Re: Characters in range 128-159, incl.

Stan Newton (newtonjs@char.vnet.net)
Thu, 26 Jan 95 13:50:36 EST

Dear Murray,

Thank you for your thoughtful reply. This is a more complicated issue than
I thought.

>... if these characters are defined as SHUNCHARS

They don't seem to be. The Declaration in the spec lists only chars from
the range of 127 and below in the SHUNCHAR list. If they really are UNUSED,
then perhaps this list should be expanded in the spec.

If would appear that if my objective was to produce HTML 2.0 compliant
documents, then the characters in this range would have to be removed,
either by substitution to some other valid character or outright removal.
Otherwise, it seems I could have at least two problems.

First, on some systems, one of these characters could be interpreted as a
control code (bypassed perhaps if escaped).
Secondly, even if processed without error, the browser may not be able to
convert the entity into a meaningful glyph.

>Did you try it on non-Windows browsers? I suspect -- maybe Corprew
>could verify -- that Mac browsers have a slightly different
>mapping and that most/all? UNIX browsers do not handle these codes.

I have only tried Windows browsers so I don't know how these others would
fare. It's interesting that the two I tried both correctly converted the
&146; back into the single close quote.

>I think that it would be a good idea for browsers to agree on
>a convention for displaying a consistent symbol -- TBD -- when
>a character code is found in an HTML document for which there
>is no corresponding glyph available for display. In the olden
>days, we used to use the DEL glyph -- a gray or solid box --
>for this purpose on character terminals. But that doesn't help
>you right now.

True. But this does seem like a good idea. Windows does something similar
and it can be very helpful in detecting character problems.

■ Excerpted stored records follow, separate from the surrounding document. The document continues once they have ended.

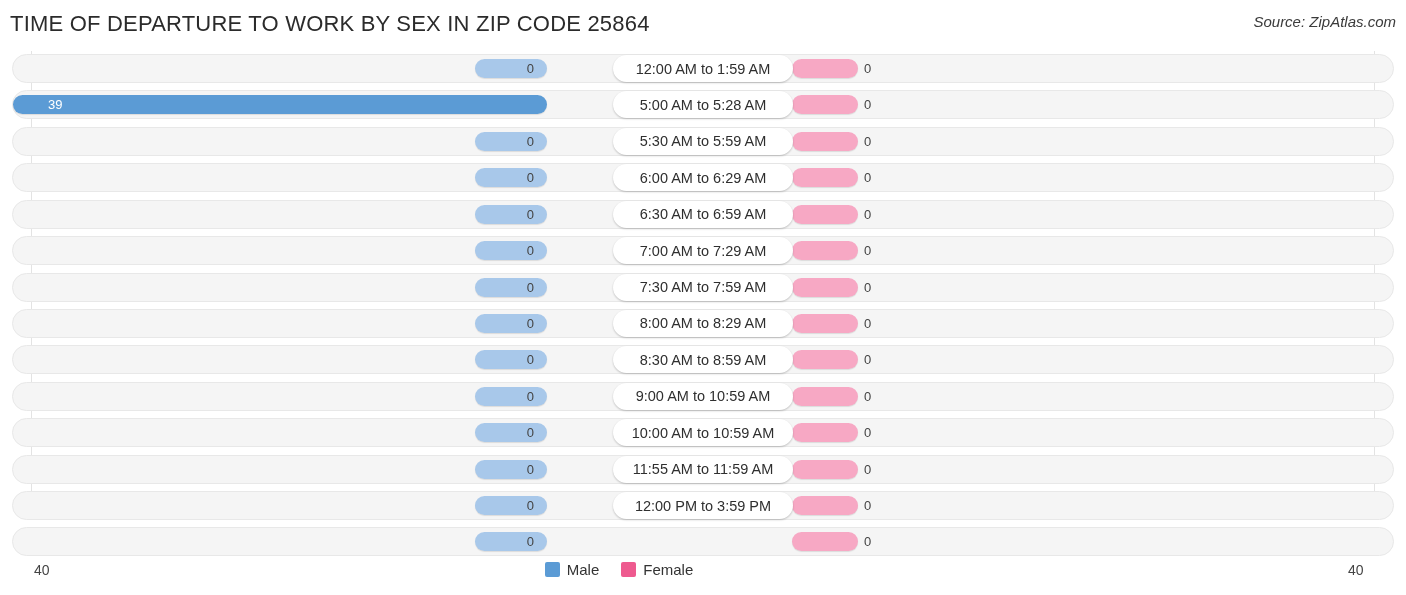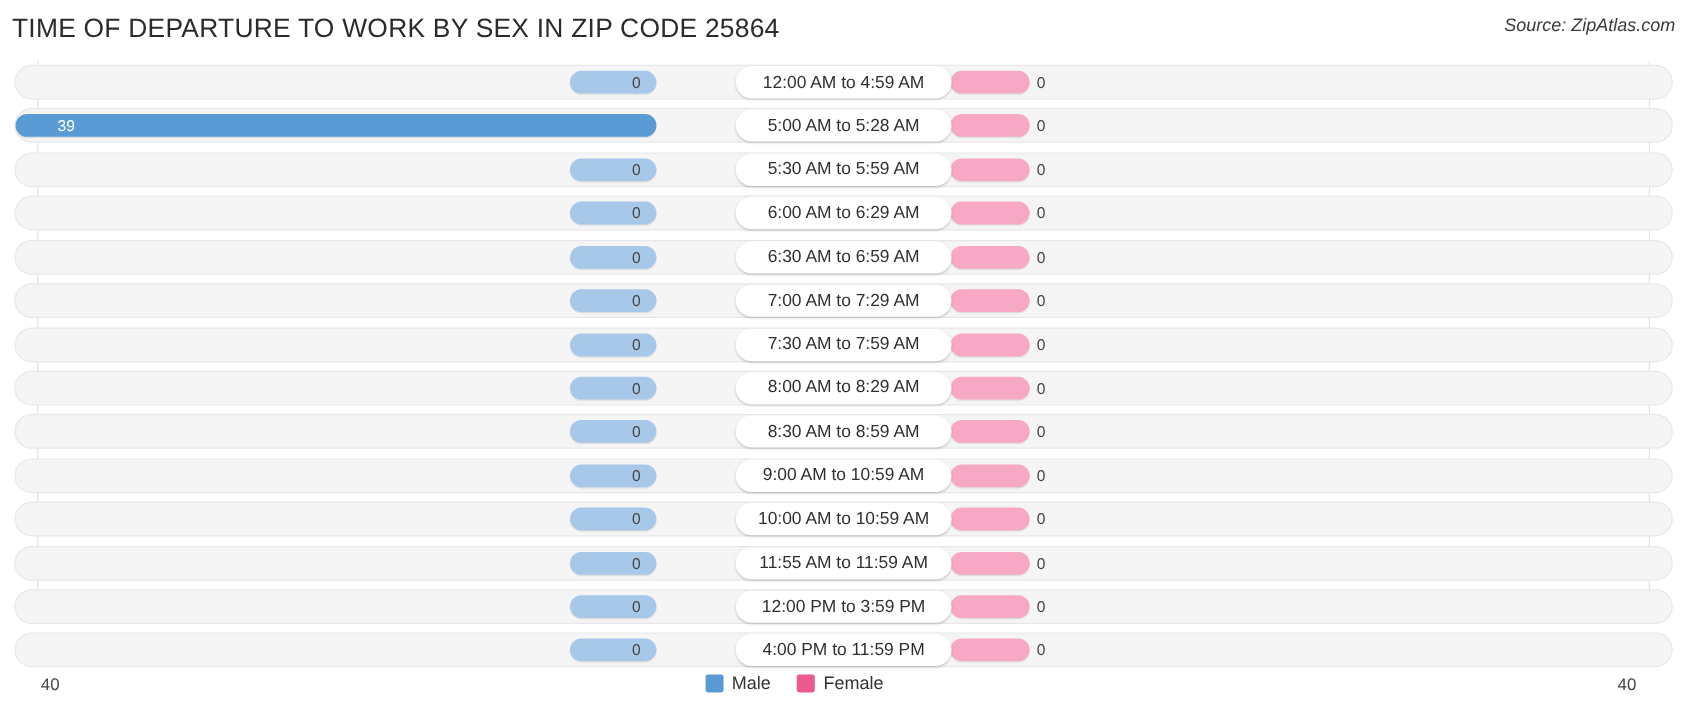--- a/index.html
+++ b/index.html
@@ -161,21 +161,20 @@
 
   .legend {
     position: absolute;
     left: 0;
     top: 561px;
     width: 1238px;
     display: flex;
     justify-content: center;
     align-items: center;
     gap: 22px;
-    padding-left: 43px;
   }
   .legend-item {
     display: flex;
     align-items: center;
     gap: 7px;
   }
   .legend-swatch {
     width: 15px;
     height: 15px;
     border-radius: 2px;
@@ -197,21 +196,21 @@
 <div class="plot" id="plot">
   <div class="gridline left"></div>
   <div class="gridline right"></div>
 <div class="row">
       <div class="track"></div>
       <div class="bar-male" style="left: 475px; width: 72px;"></div>
       <div class="val val-male">0</div>
       <div class="bar-female" style="left: 792px; width: 66px;"></div>
       <div class="val val-female">0</div>
       <div class="cat-pill">
-        <span>12:00 AM to 4:59 AM</span>
+        <span>12:00 AM to 1:59 AM</span>
       </div>
     </div>
     <div class="row">
       <div class="track"></div>
       <div class="bar-male filled" style="left: 12.675px; width: 534.325px;"></div>
       <div class="val-inside">39</div>
       <div class="bar-female" style="left: 792px; width: 66px;"></div>
       <div class="val val-female">0</div>
       <div class="cat-pill">
         <span>5:00 AM to 5:28 AM</span>
@@ -326,23 +325,20 @@
       <div class="cat-pill">
         <span>12:00 PM to 3:59 PM</span>
       </div>
     </div>
     <div class="row">
       <div class="track"></div>
       <div class="bar-male" style="left: 475px; width: 72px;"></div>
       <div class="val val-male">0</div>
       <div class="bar-female" style="left: 792px; width: 66px;"></div>
       <div class="val val-female">0</div>
-      <div class="cat-pill">
-        <span>4:00 PM to 11:59 PM</span>
-      </div>
     </div>
   </div>
 
 <div class="axis">
   <div class="axis-left">40</div>
   <div class="axis-right">40</div>
 </div>
 
 <div class="legend" id="legend">
     <div class="legend-item">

>Anyway, the bottom line on character codes is that there is
>no agreement among the various OS environments as to the
>character code to glyph mapping in the upper 128 characters.
>... someone using an editor on Windows and Mac will
>each insert a different code for the same glyph and
>you won't be able to determine which is which unless
>you know the source, which will probably renew usage
>and add new meaning to the epithet "Consider the source". ;-}

Hence, I gather, the origins of the named sequences of Section 2.17
which could be remapped locally to the corresponding glyph, as long as it
existed within the font.

> you've got the various numeric entities that go beyond what is in
> the Latin 1 character set.

I don't follow you here. I thought the character and numeric entity
references were alternative expressions for characters that existed in the
character set. Are you referring to alternative charsets which would be
specified in some way?

New question:
Does the HTML 2.0 specification REQUIRE that characters above 127 be
converted into one of the alternative entity references? Or, is this merely
an alternative representation to be used for convenience during authoring?
I understand the need to REQUIRE the special chars such as '>'. But, does
the requirement extend to those chars above 127?

Thanks again, Murray.

Stan Newton
Newton Computing Solutions